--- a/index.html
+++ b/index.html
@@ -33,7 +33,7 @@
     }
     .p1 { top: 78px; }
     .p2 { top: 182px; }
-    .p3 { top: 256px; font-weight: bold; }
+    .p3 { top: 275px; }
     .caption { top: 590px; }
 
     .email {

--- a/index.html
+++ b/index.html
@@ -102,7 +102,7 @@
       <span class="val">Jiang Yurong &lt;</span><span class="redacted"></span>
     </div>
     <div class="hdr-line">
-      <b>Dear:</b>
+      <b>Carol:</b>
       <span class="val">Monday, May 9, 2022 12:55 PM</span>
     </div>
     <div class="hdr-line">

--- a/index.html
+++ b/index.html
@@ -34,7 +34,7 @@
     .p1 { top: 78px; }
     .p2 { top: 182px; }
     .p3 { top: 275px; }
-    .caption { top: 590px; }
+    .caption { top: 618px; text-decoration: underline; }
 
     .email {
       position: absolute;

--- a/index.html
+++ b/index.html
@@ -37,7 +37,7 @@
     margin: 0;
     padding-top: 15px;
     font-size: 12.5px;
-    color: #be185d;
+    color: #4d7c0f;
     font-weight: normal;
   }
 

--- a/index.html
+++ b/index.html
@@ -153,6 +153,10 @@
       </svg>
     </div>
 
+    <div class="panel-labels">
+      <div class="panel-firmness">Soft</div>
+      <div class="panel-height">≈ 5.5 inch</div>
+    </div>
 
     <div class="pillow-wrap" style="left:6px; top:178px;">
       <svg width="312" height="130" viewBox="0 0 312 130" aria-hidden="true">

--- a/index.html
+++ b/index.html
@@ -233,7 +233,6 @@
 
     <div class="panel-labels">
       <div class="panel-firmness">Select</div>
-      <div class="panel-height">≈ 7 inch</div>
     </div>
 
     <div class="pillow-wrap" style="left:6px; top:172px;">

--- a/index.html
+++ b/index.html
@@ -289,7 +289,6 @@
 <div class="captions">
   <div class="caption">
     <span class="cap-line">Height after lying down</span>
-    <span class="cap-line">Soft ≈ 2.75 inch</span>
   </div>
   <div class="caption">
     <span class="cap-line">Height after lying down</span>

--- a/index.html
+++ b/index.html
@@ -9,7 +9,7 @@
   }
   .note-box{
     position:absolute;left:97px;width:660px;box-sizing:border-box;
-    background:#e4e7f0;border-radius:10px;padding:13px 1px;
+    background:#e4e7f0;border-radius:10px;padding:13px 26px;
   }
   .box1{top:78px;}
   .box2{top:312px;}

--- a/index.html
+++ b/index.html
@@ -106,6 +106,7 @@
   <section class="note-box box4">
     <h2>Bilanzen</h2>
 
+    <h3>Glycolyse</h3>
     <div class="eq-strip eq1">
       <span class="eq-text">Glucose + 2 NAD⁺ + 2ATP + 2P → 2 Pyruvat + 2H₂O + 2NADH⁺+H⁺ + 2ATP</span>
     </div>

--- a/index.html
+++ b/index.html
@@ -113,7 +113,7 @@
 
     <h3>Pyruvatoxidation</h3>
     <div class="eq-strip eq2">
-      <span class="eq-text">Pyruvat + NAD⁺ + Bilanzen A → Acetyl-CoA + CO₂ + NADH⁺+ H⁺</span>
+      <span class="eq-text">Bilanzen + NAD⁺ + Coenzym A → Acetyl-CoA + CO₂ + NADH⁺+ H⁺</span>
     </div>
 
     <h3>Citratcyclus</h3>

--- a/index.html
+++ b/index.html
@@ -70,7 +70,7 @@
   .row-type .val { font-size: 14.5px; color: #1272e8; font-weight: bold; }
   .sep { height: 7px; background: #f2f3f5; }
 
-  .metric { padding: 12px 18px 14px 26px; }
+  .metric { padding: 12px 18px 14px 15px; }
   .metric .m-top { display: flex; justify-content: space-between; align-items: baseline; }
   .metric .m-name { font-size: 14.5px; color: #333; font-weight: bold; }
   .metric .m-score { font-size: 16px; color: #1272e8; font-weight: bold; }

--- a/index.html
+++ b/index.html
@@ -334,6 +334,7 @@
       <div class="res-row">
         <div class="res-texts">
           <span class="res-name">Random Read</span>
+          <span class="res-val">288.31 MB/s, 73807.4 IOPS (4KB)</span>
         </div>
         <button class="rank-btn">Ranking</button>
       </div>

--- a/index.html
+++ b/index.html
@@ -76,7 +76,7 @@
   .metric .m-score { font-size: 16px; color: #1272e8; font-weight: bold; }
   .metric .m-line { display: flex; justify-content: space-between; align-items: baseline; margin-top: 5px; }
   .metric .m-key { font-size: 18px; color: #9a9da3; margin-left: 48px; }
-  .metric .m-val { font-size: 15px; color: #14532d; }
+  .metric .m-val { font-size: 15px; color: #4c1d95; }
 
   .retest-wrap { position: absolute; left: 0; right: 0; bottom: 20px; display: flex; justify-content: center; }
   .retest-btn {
⁂
> Description of the task
For each line above that carries the word "left", copy it out.

> Answer section
     <div class="pillow-wrap" style="left:6px; top:178px;">
     <div class="pillow-wrap" style="left:6px; top:172px;">
     position:absolute;left:97px;width:660px;box-sizing:border-box;
   .metric .m-key { font-size: 18px; color: #9a9da3; margin-left: 48px; }
   .retest-wrap { position: absolute; left: 0; right: 0; bottom: 20px; display: flex; justify-content: center; }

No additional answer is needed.